START DATA IN THIS EXERCISE

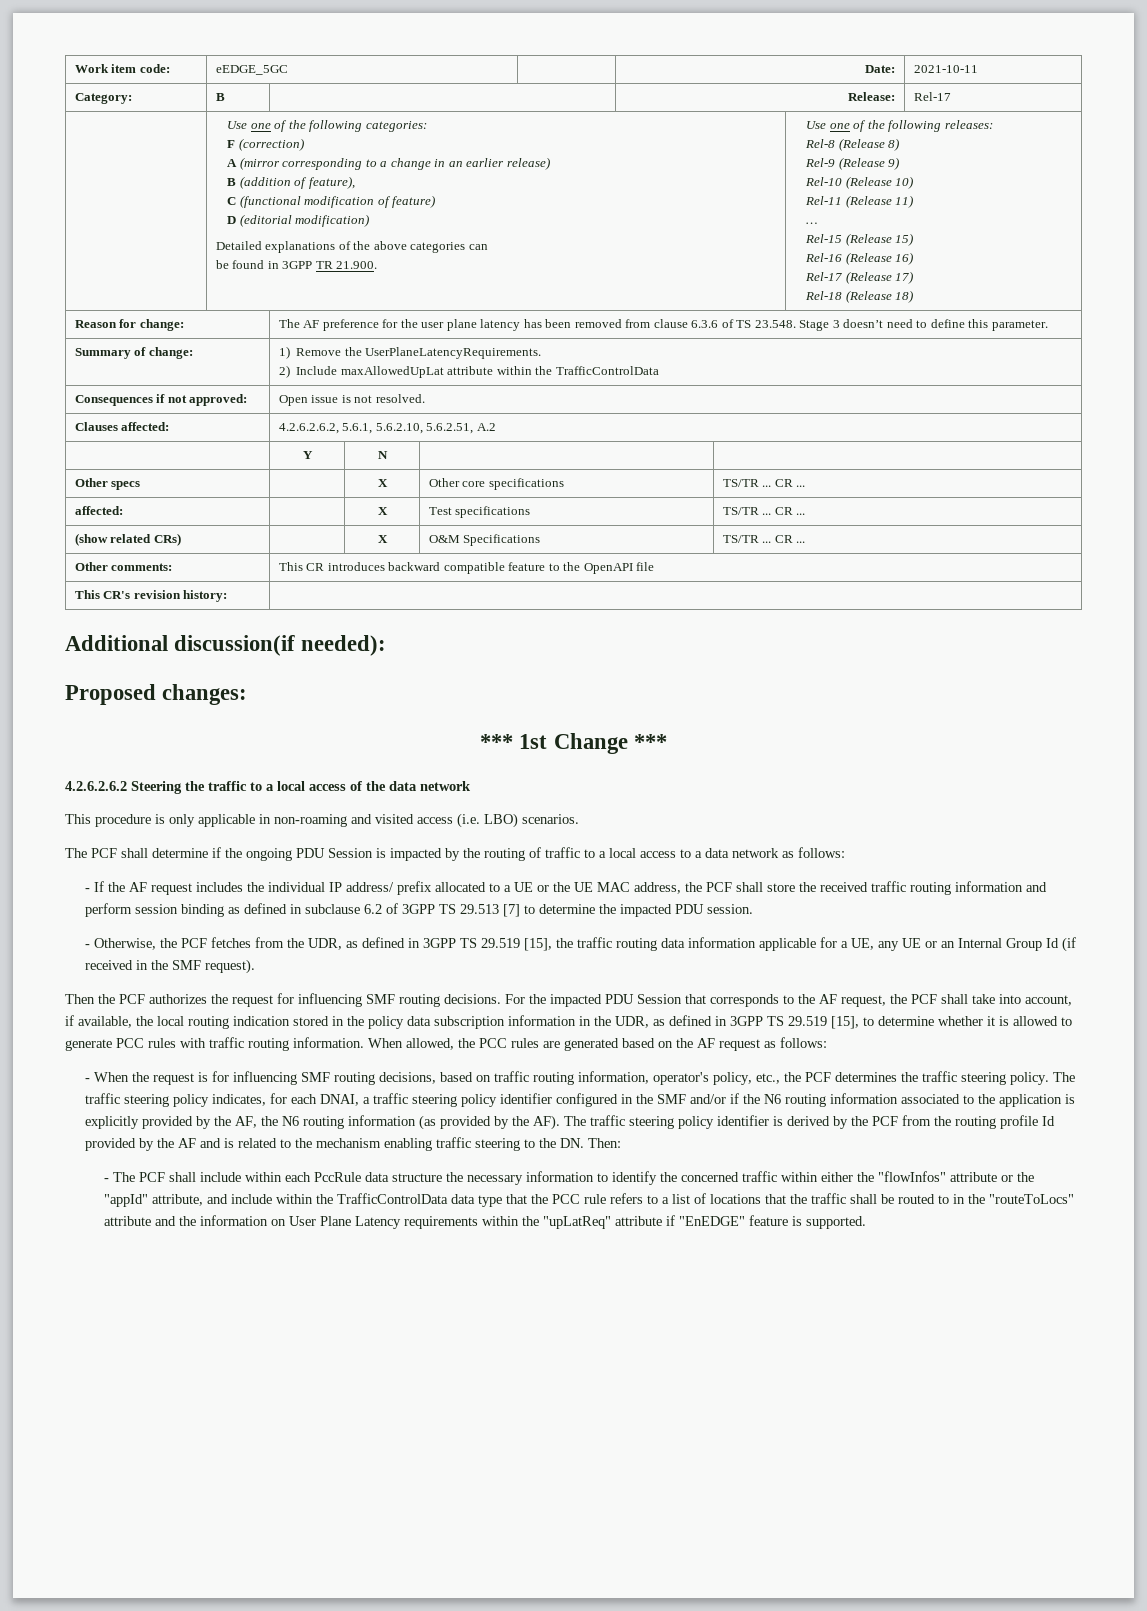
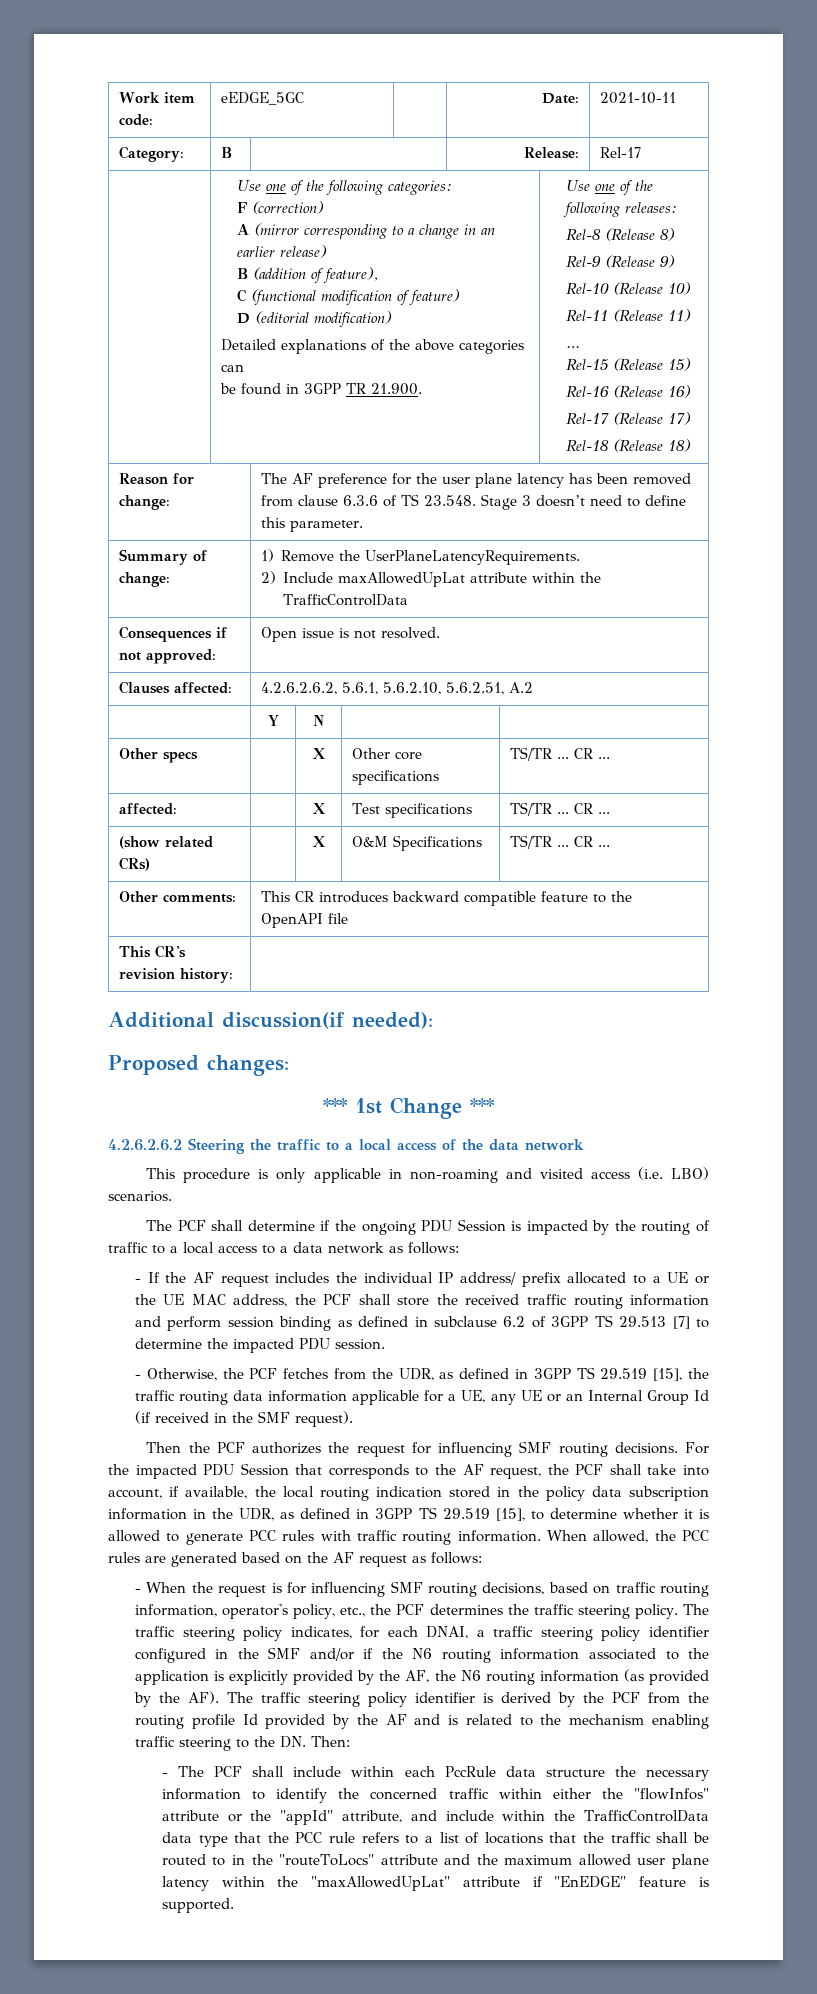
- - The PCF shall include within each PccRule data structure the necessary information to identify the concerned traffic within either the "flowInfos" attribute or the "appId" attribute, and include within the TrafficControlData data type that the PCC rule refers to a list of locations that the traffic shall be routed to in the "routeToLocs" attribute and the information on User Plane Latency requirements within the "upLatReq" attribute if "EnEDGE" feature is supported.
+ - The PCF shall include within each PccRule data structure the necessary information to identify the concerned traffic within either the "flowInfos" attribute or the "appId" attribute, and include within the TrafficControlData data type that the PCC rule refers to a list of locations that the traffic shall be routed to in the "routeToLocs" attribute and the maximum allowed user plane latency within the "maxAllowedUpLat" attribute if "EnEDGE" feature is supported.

END DATA IN THIS EXERCISE
START DATA IN THIS EXERCISE

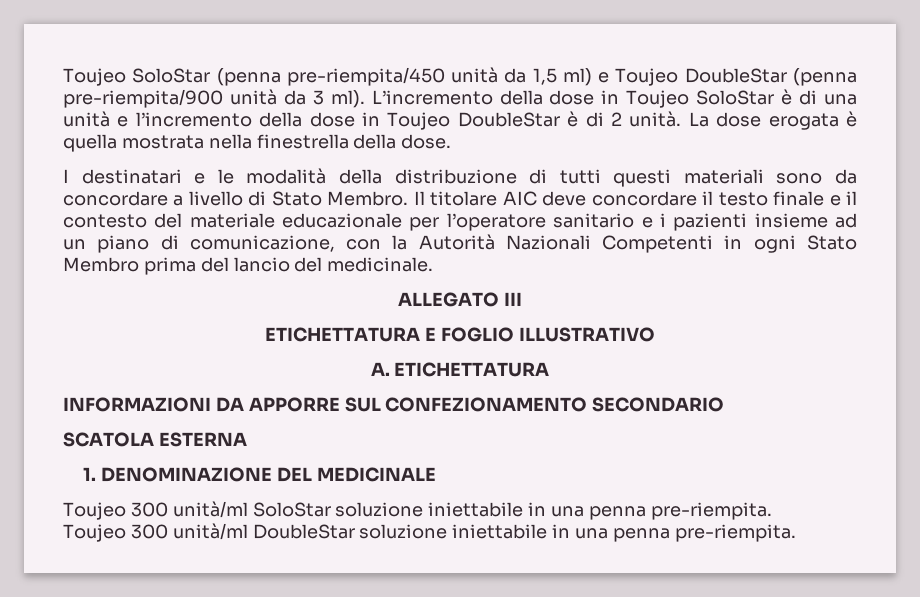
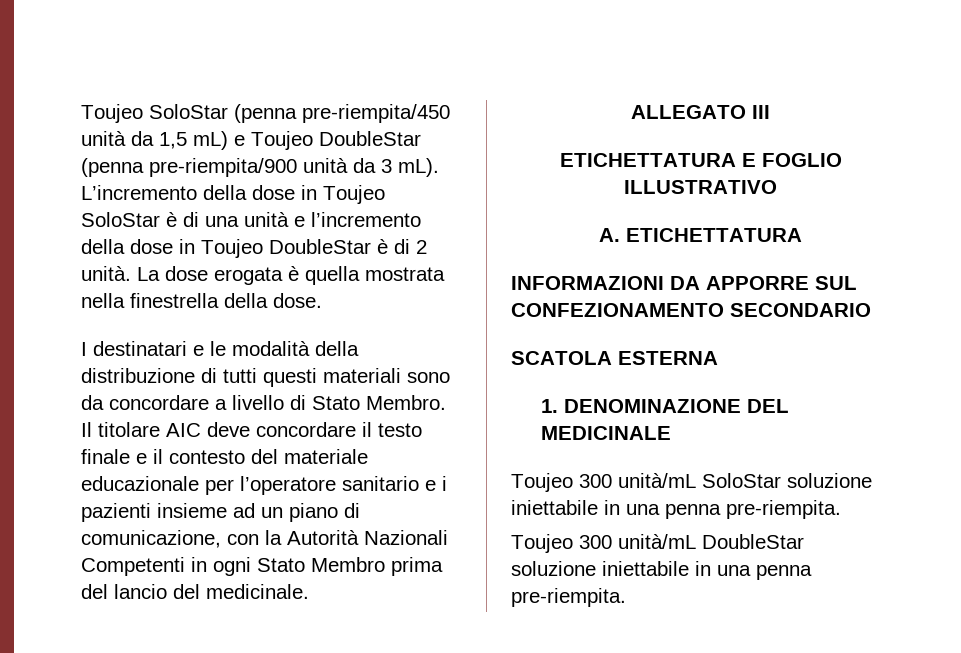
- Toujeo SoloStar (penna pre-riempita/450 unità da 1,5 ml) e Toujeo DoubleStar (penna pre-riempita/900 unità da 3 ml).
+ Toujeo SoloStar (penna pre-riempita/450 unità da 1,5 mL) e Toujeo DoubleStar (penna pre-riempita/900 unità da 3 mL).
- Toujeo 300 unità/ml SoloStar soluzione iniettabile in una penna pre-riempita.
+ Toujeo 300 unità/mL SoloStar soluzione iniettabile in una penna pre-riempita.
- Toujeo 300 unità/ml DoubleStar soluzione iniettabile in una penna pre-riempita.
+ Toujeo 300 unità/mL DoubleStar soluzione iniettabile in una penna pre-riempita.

END DATA IN THIS EXERCISE
START DATA IN THIS EXERCISE

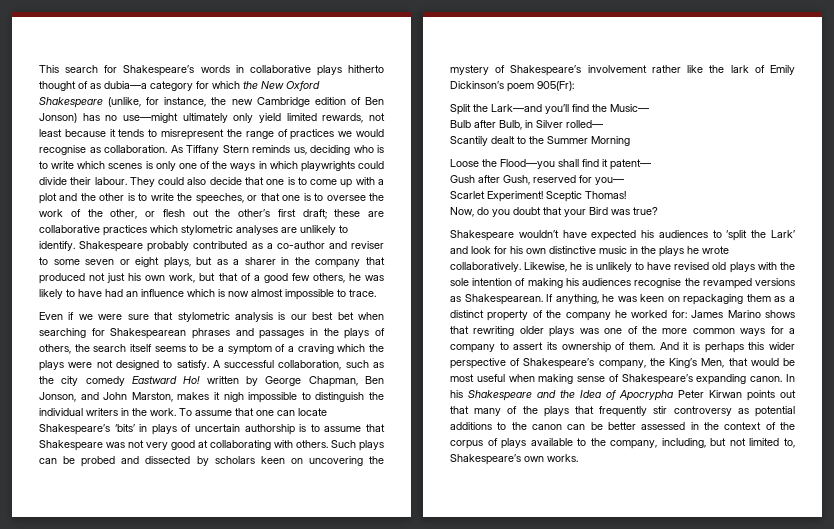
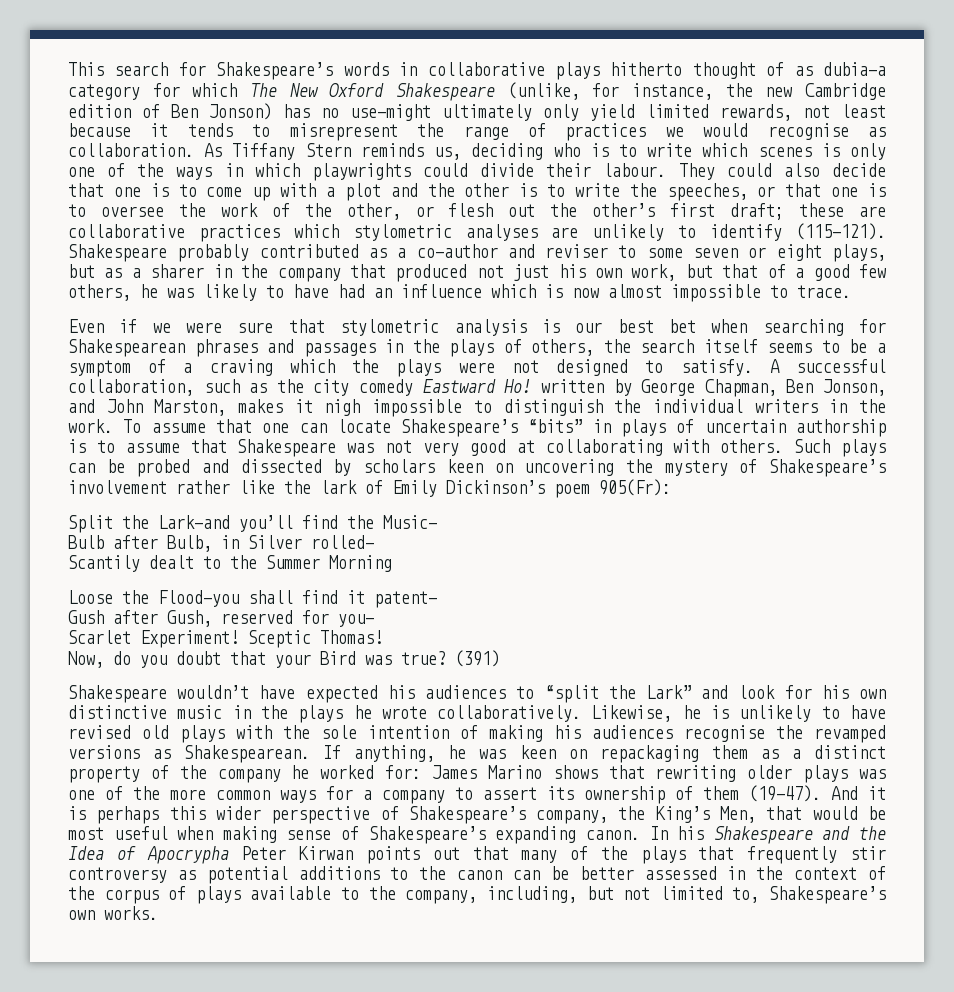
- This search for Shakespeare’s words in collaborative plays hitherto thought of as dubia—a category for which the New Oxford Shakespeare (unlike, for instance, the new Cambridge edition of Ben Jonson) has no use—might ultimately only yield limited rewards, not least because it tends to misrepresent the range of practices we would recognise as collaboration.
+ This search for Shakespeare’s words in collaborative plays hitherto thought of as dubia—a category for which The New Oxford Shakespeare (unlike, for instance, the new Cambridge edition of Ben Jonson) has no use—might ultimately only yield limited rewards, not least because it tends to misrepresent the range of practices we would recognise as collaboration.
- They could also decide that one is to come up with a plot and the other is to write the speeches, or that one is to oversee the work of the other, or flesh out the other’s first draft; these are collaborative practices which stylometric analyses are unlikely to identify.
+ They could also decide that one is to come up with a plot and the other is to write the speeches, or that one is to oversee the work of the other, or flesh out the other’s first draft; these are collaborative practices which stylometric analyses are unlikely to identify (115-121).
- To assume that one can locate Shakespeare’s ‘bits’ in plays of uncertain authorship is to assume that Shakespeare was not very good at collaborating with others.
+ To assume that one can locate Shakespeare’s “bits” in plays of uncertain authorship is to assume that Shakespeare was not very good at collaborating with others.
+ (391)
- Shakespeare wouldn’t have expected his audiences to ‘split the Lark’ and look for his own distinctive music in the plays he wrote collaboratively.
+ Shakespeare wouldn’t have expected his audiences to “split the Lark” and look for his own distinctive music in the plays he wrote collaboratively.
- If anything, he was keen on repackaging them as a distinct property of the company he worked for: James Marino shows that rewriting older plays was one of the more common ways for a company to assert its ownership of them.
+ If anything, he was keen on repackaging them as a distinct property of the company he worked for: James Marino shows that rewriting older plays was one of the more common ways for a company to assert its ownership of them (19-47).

END DATA IN THIS EXERCISE

### [EXERCISE AIM]
The string "bits" marks the lines to return from the material. Copy each one.

### [REPLY TO THE EXERCISE]
- To assume that one can locate Shakespeare’s ‘bits’ in plays of uncertain authorship is to assume that Shakespeare was not very good at collaborating with others.
+ To assume that one can locate Shakespeare’s “bits” in plays of uncertain authorship is to assume that Shakespeare was not very good at collaborating with others.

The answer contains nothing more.